Problem:
Find every line below with the word "none" in it, and copy each one.

________________________

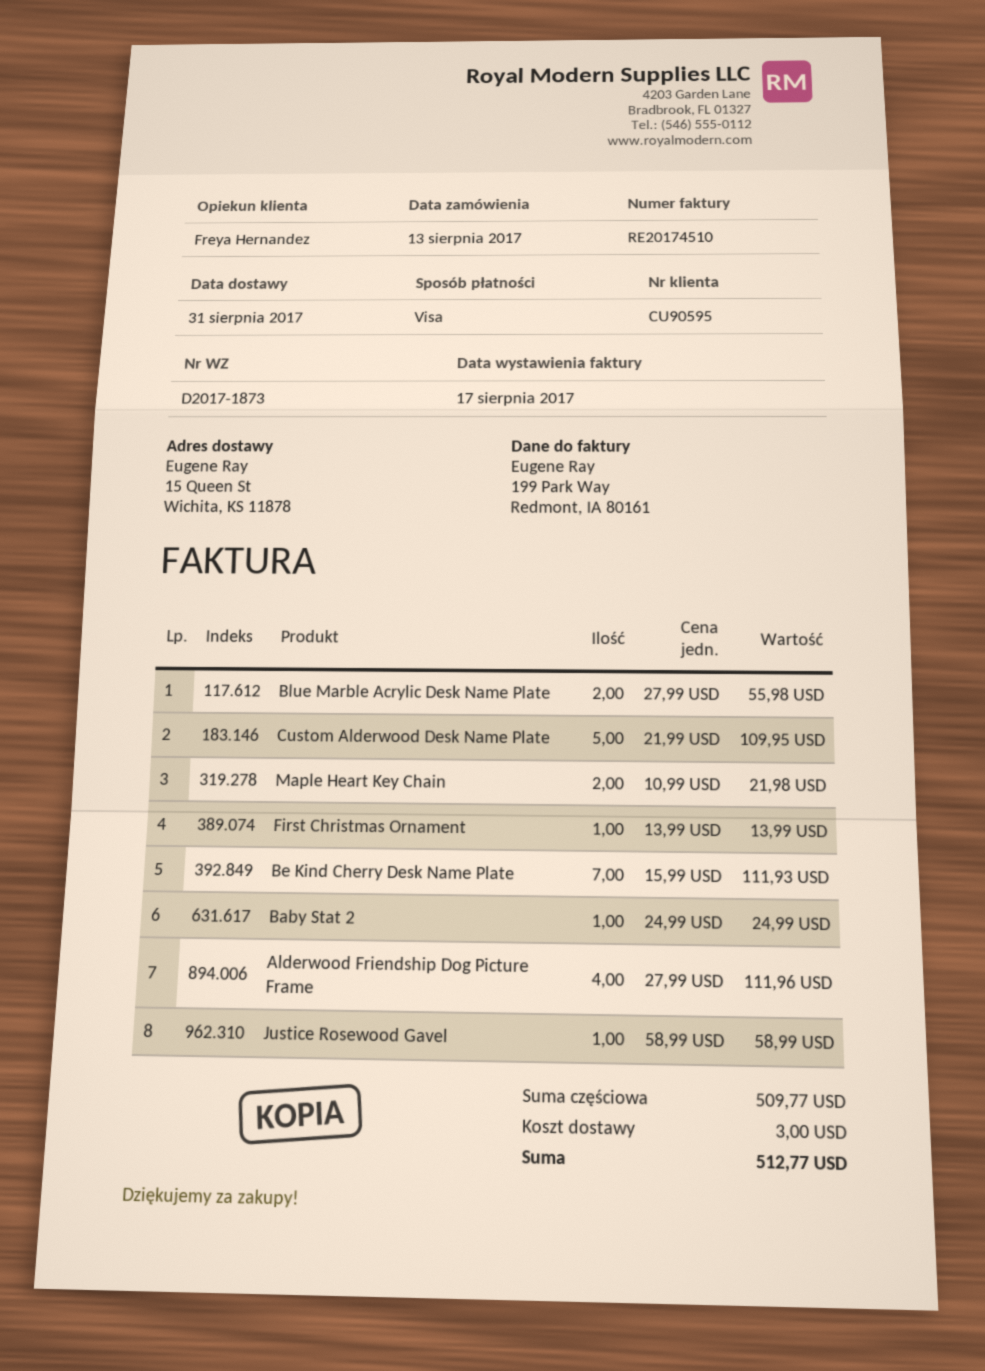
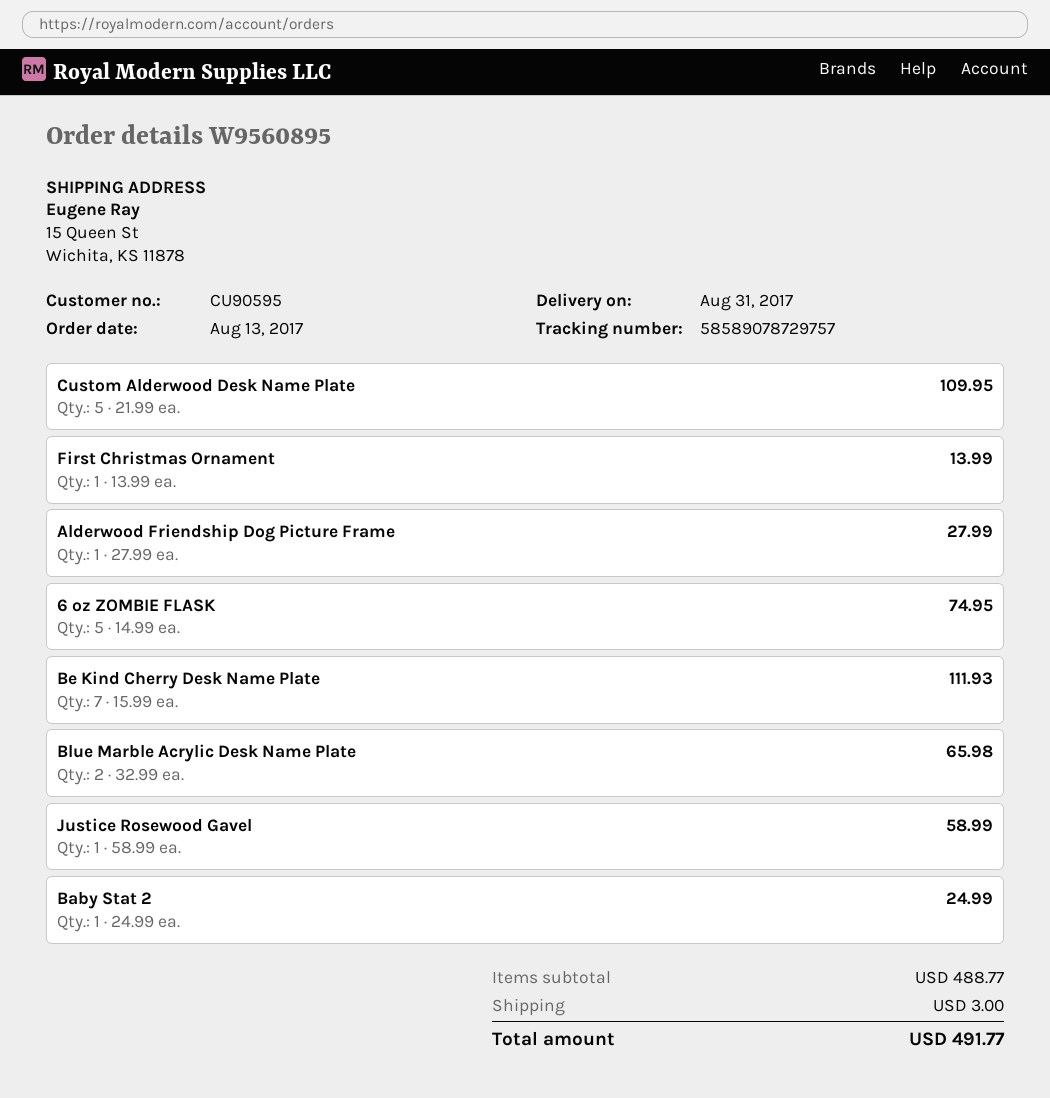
Blue Marble Acrylic Desk Name Plate: 2 x 27.99 = 55.98 -> 2 x 32.99 = 65.98
Maple Heart Key Chain: 2 x 10.99 = 21.98 -> none
Alderwood Friendship Dog Picture Frame: 4 x 27.99 = 111.96 -> 1 x 27.99 = 27.99
6 oz ZOMBIE FLASK: none -> 5 x 14.99 = 74.95
subtotal: 509.77 -> 488.77
total: 512.77 -> 491.77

________________________

Result of the exercise:
Maple Heart Key Chain: 2 x 10.99 = 21.98 -> none
6 oz ZOMBIE FLASK: none -> 5 x 14.99 = 74.95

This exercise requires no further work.